Österreich hat im zweiten Halbjahr 2018 die EU-Ratspräsidentschaft inne, das bedeutet auf der einen Seite eine repräsentative Stellung der österreichischen Regierung auf europäischer und internationaler Ebene, auf der anderen Seite bedeutet es auch, dass wesentliche Gipfeltreffen und damit einhergehende Entscheidungen und Weichenstellungen in Österreich vonstatten gehen werden. Doch gegen die Politik in der EU-Ratspräsidentschaft formiert sich auch Widerstand.
Land der Gipfel
Im Laufe des zweiten Halbjahres 2018 werden unterschiedliche Gipfel stattfinden. Auf der einen Seite treffen sich die verschiedenen Minister*innen zu je einem Gipfel (z.B. Innen und Justiz am 12.-13. Juli in Innsbruck, Beschäftigung und Sozialpolitik am 19.-20. Juli in Wien, Verteidigung 29.-30. August in Wien, Staats- und Regierungschefs 20. September in Salzburg, etc.). Auf der anderen Seite gibt es auch eine Reihe weiterer wichtiger und unwichtiger Treffen auf denen die Politik der EU bestimmt werden soll. Die schwarz-blaue Bundesregierung stellt ihre EU-Ratspräsidentschaft ganz bewusst in den Fokus von Rassismus und Sozialabbau. Drei wesentliche Prioritäten werden von Seiten der Regierung definiert: „Sicherheit und Kampf gegen illegale Migration“, „Sicherung des Wohlstands und der Wettbewerbsfähigkeit durch Digitalisierung“, „Stabilität in der Nachbarschaft – Heranführung des Westbalkans/Südosteuropas an die EU“.
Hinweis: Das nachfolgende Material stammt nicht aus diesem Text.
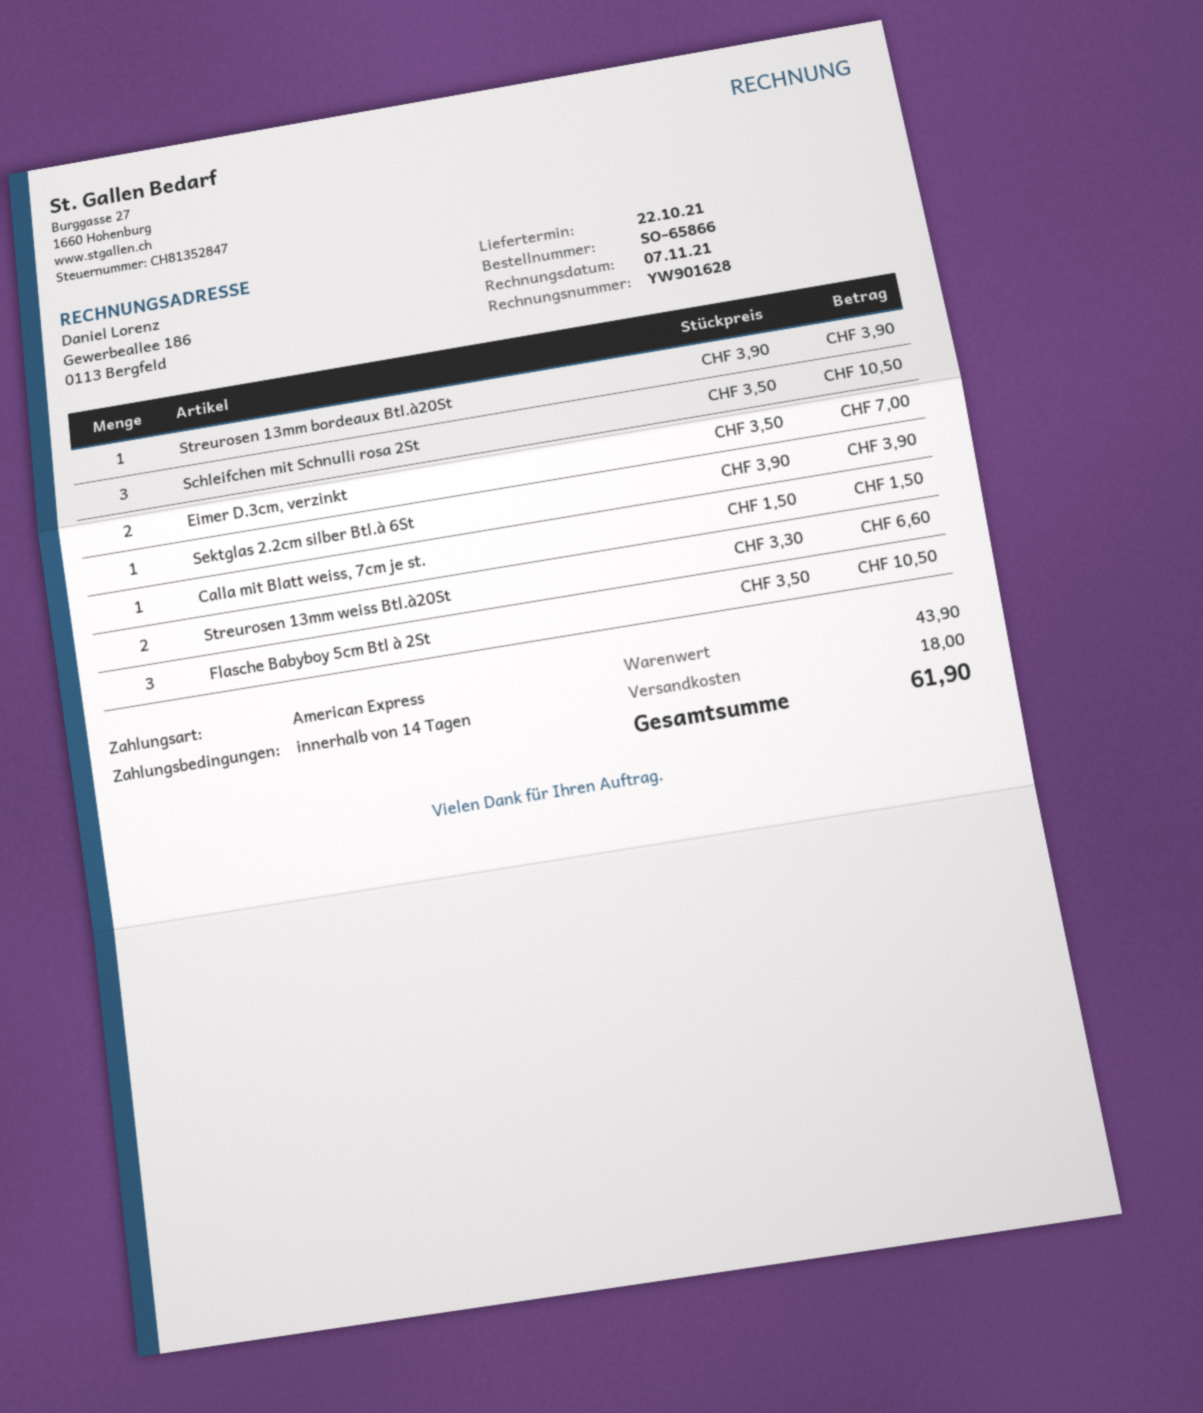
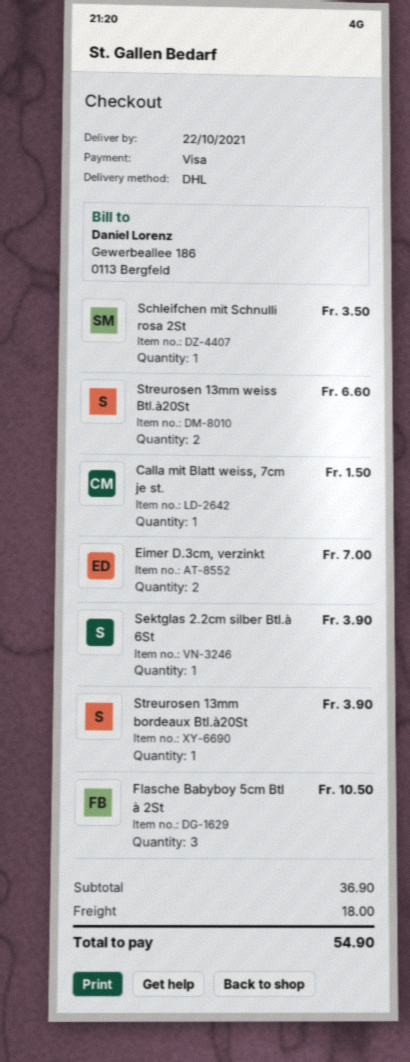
payment method: American Express -> Visa
Schleifchen mit Schnulli rosa 2St: 3 for 10.50 -> 1 for 3.50
subtotal: 43.90 -> 36.90
total: 61.90 -> 54.90

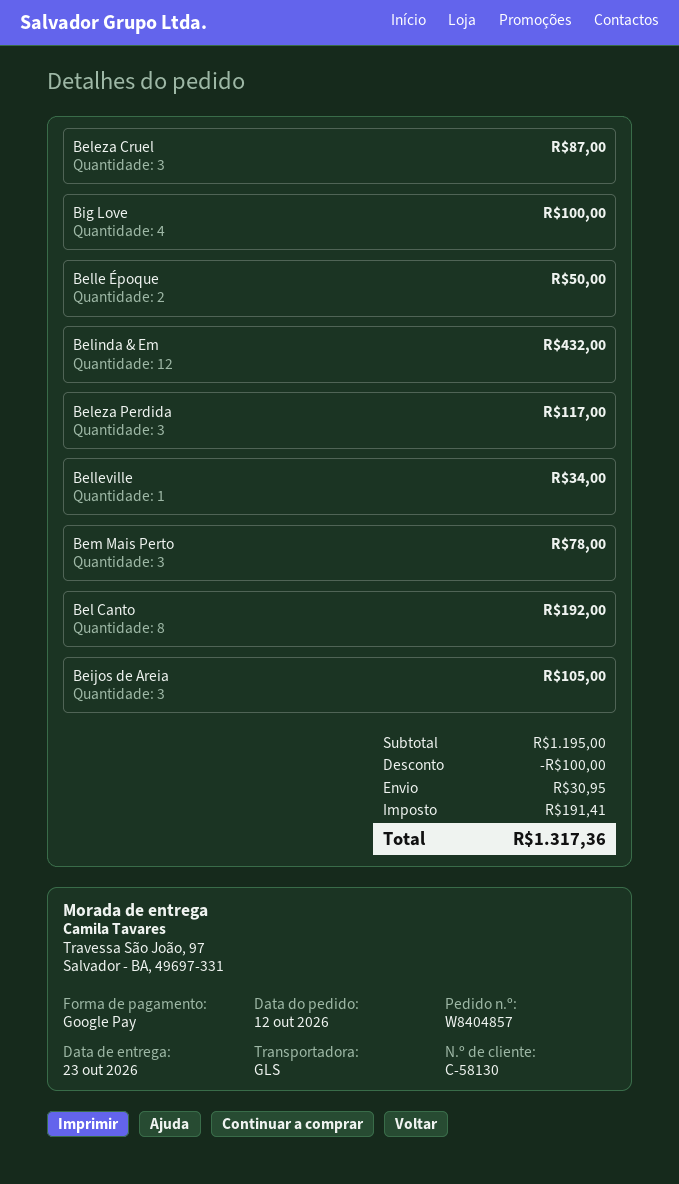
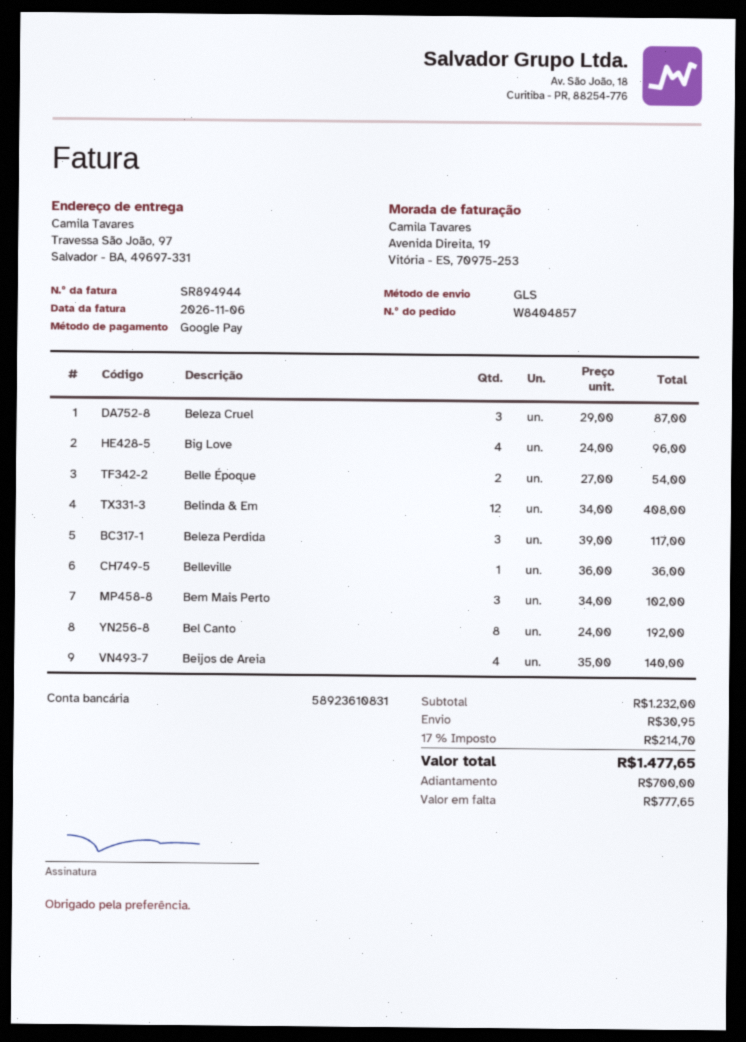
Big Love: 4 for 100.00 -> 4 for 96.00
Belle Époque: 2 for 50.00 -> 2 for 54.00
Belinda & Em: 12 for 432.00 -> 12 for 408.00
Belleville: 1 for 34.00 -> 1 for 36.00
Bem Mais Perto: 3 for 78.00 -> 3 for 102.00
Beijos de Areia: 3 for 105.00 -> 4 for 140.00
subtotal: 1195.00 -> 1232.00
discount: 100.00 -> none
tax: 191.41 -> 214.70
total: 1317.36 -> 1477.65

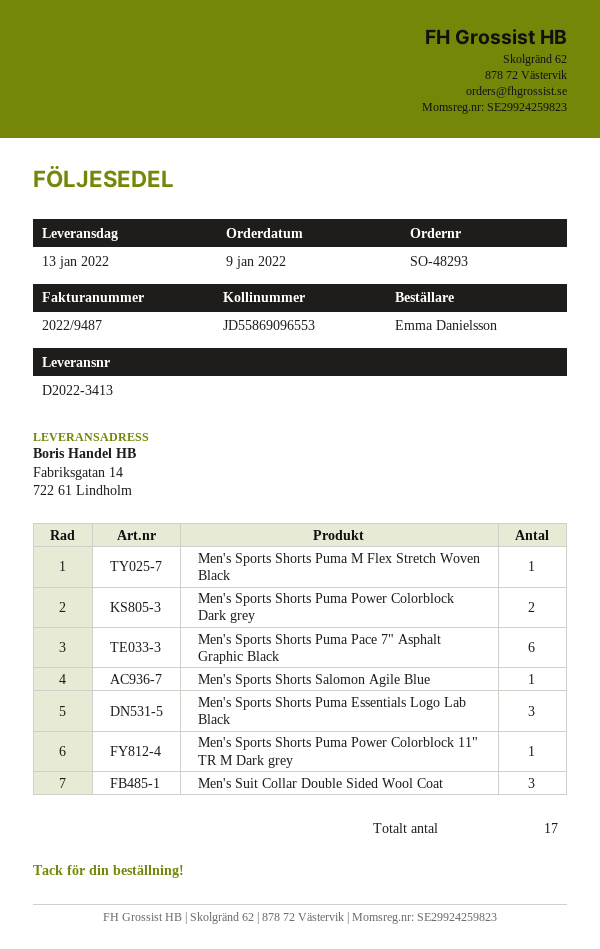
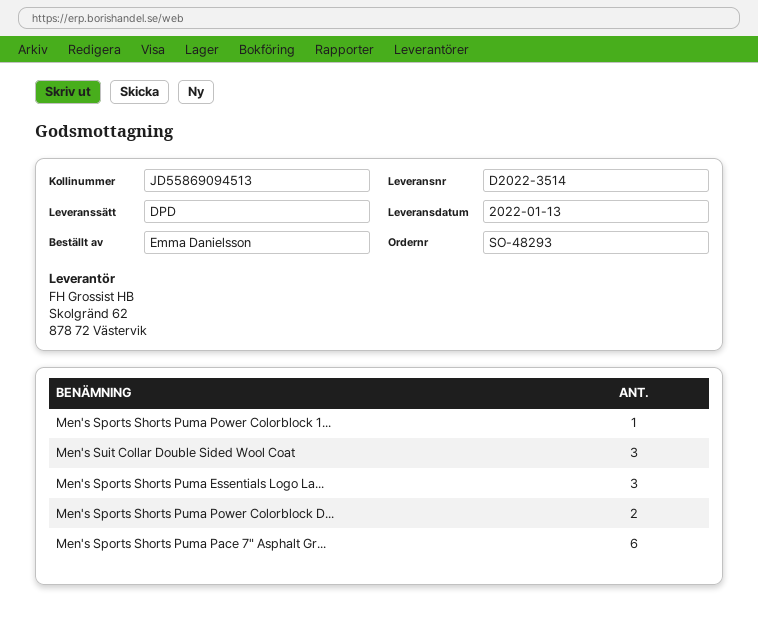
delivery note number: D2022-3413 -> D2022-3514
tracking number: JD55869096553 -> JD55869094513
Men's Sports Shorts Puma M Flex Stretch Woven Black: 1 -> none
Men's Sports Shorts Salomon Agile Blue: 1 -> none

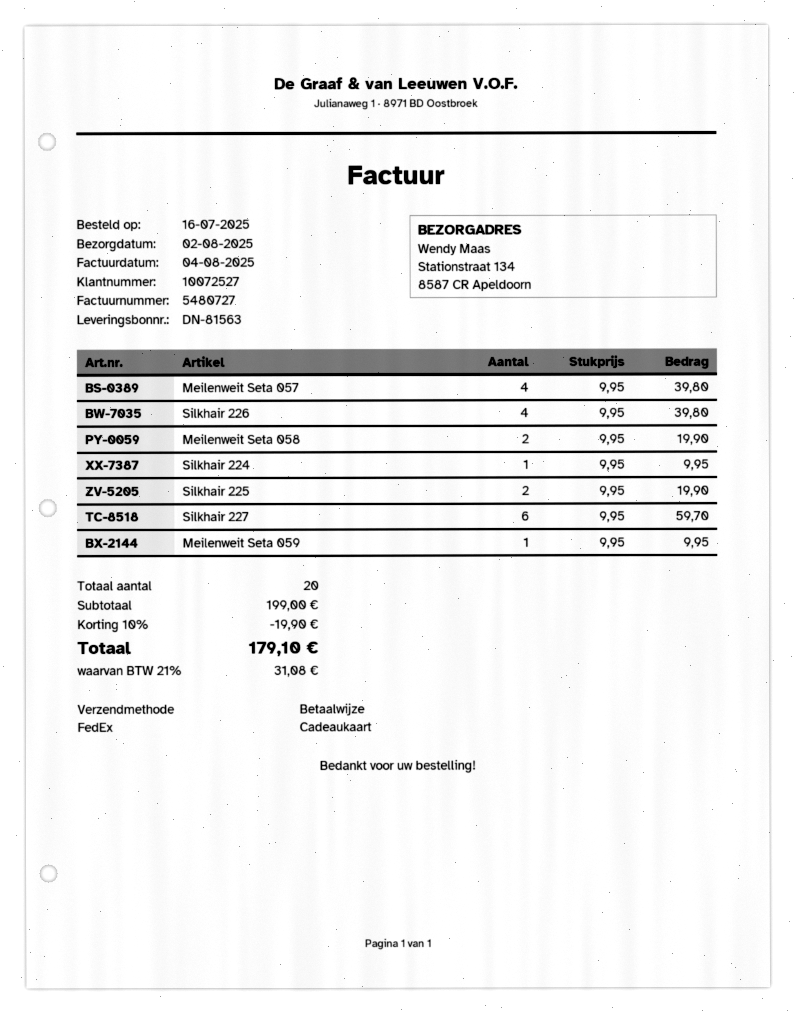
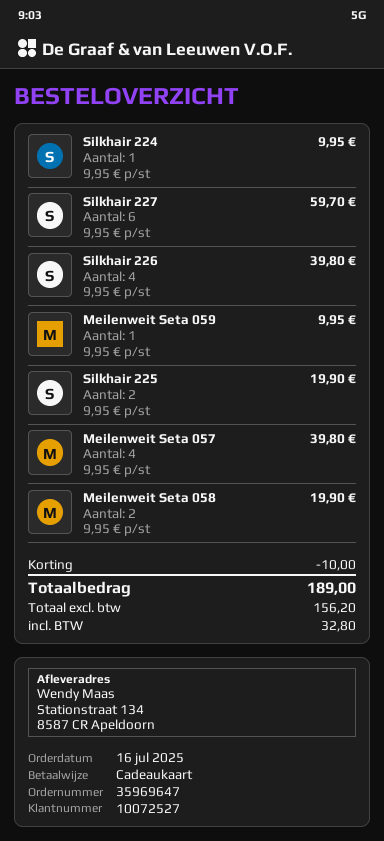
discount: 19.90 -> 10.00
tax: 31.08 -> 32.80
total: 179.10 -> 189.00

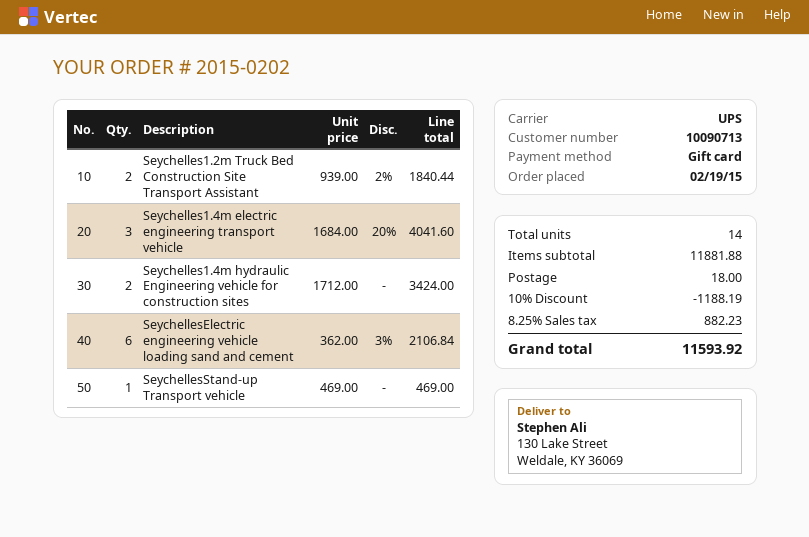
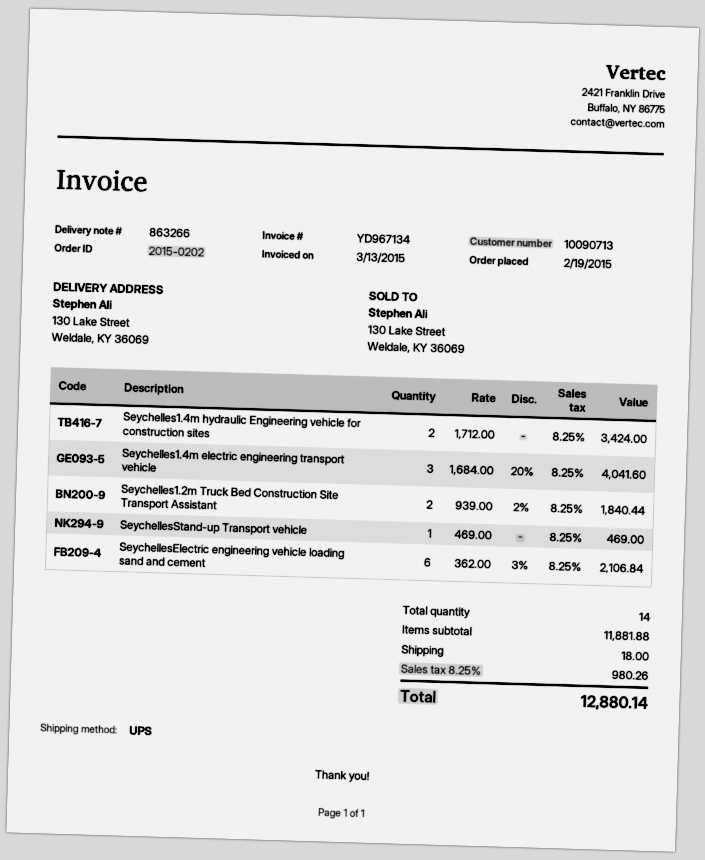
discount: 10% = 1188.19 -> none
tax: 8.25% = 882.23 -> 8.25% = 980.26
total: 11593.92 -> 12880.14

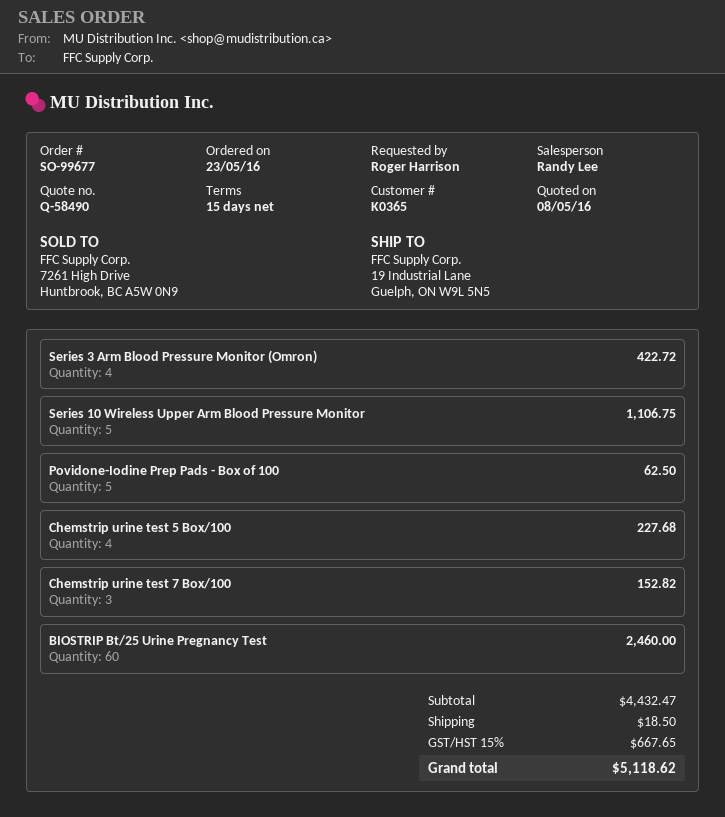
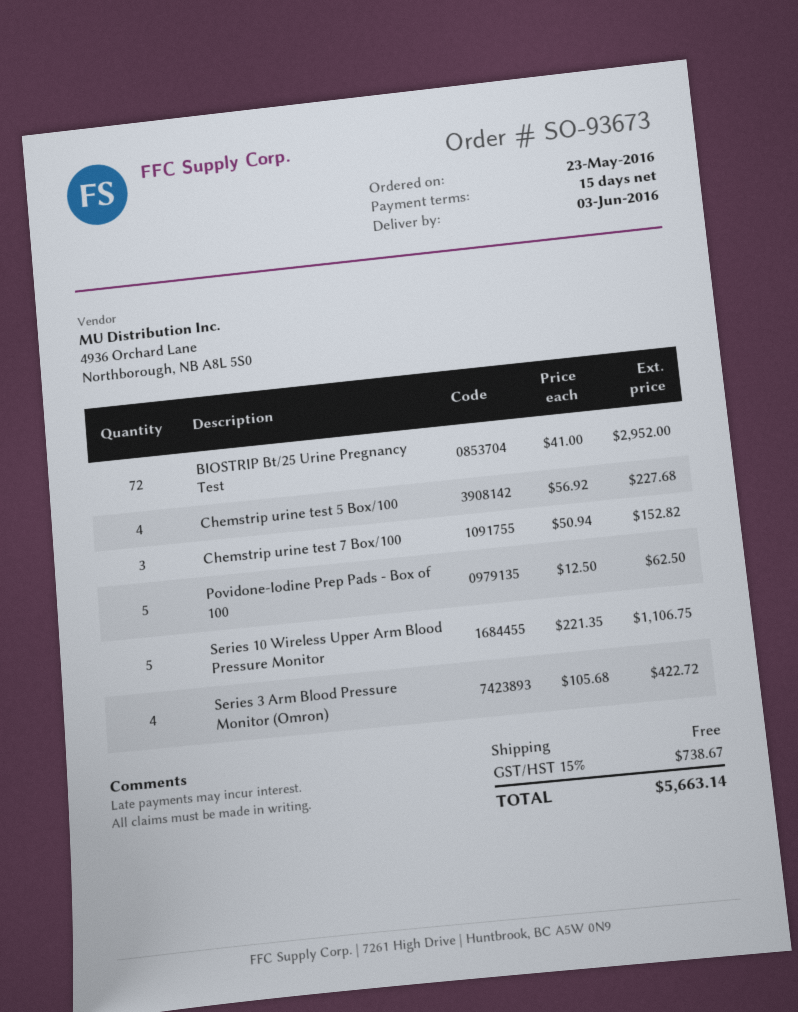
order number: SO-99677 -> SO-93673
BIOSTRIP Bt/25 Urine Pregnancy Test: 60 for 2460.00 -> 72 for 2952.00
shipping: 18.50 -> 0.00
tax: 15% = 667.65 -> 15% = 738.67
total: 5118.62 -> 5663.14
Hier wird schnell klar worum es Schwarz-Blau dabei geht. Auf der einen Seite geht es um den Kampf gegen illegale Migration (Schließung der Mittelmeerroute), auf der anderen Seite um „Wettbewerbsfähigkeit“ und den Ausbau der wirtschaftlichen Beziehungen (sprich imperialistische Ausbeutung) vom traditionell für Österreich sehr wichtigen Gebiet des Balkan. Den wesentlichen Problemen der EU – vor allem in Konkurrenz mit den anderen großen imperialistischen Akteuren – scheint sich Österreich nicht annehmen zu wollen. Vor allem auch deshalb weil es diesbezüglich innerhalb der österreichischen Regierung keine Einigkeit gibt.
Land des Widerstands?
Doch mit der prominenten Rolle Österreichs innerhalb der EU kann auch (zumindest ist das zu erhoffen) eine prominente Stellung im Kampf gegen die Politik der EU einher gehen. In Innsbruck gab es im Juli schon Protestaktionen gegen den Gipfel der Innen- und Justizminister*innen, für den 8. September sind in Wien Proteste gegen den Finanzminister*innen-Gipfel geplant und für den 20. September sind in Salzburg große Proteste gegen den Gipfel der Staats- und Regierungschefs angekündigt. Die „Offensive gegen Rechts“ (an der wir uns auch als AST beteiligen) versucht gemeinsam mit anderen Gruppen rund um diese Termine eine Kampagne des „Heißen Herbst“ zu organisieren. Diverse Proteste von unterschiedlichen Organisationen sollen unter dieser Klammer zusammen gefasst werden. Inhaltlich ist neben der reaktionären EU-Politik (Rassismus, Sozialabbau, Militarisierung, etc.) natürlich vor allem auch die Politik der schwarz-blauen Bundesregierung wesentliches Thema. Den Abschluss soll der „Heiße Herbst“ in einer Großdemonstration anlässlich des einjährigen Jubiläums der Angelobung von Schwarz-Blau finden.
Neben den Aktionen zu den einzelnen Gipfeltreffen ist es für die Arbeiter*innenbewegung und die Linke wichtig den allgemeinen Widerstand gegen die Regierung, der mit der 100.000 Menschen starken ÖGB-Demonstration gegen den 12h-Tag seinen bisher höchsten Ausdruck fand, im Herbst wieder zu beleben. Nachdem die ÖGB-Spitze offenbar von ihrer eigenen Stärke verunsichert war zog man sich auf vage Versprechungen von Widerstand, über eine Volksabstimmung, zu Protesten im Rahmen der Kollektivvertragsverhandlungen, bis zu einem Volksbegehren gegen das Gesetz zum 12-Stunden-Tag zurück. Für die Linke muss deshalb der Druck von unten auf die Gewerkschaftsführung – auch im Rahmen der Proteste gegen die EU-Ratspräsidentschaft – wesentlich sein.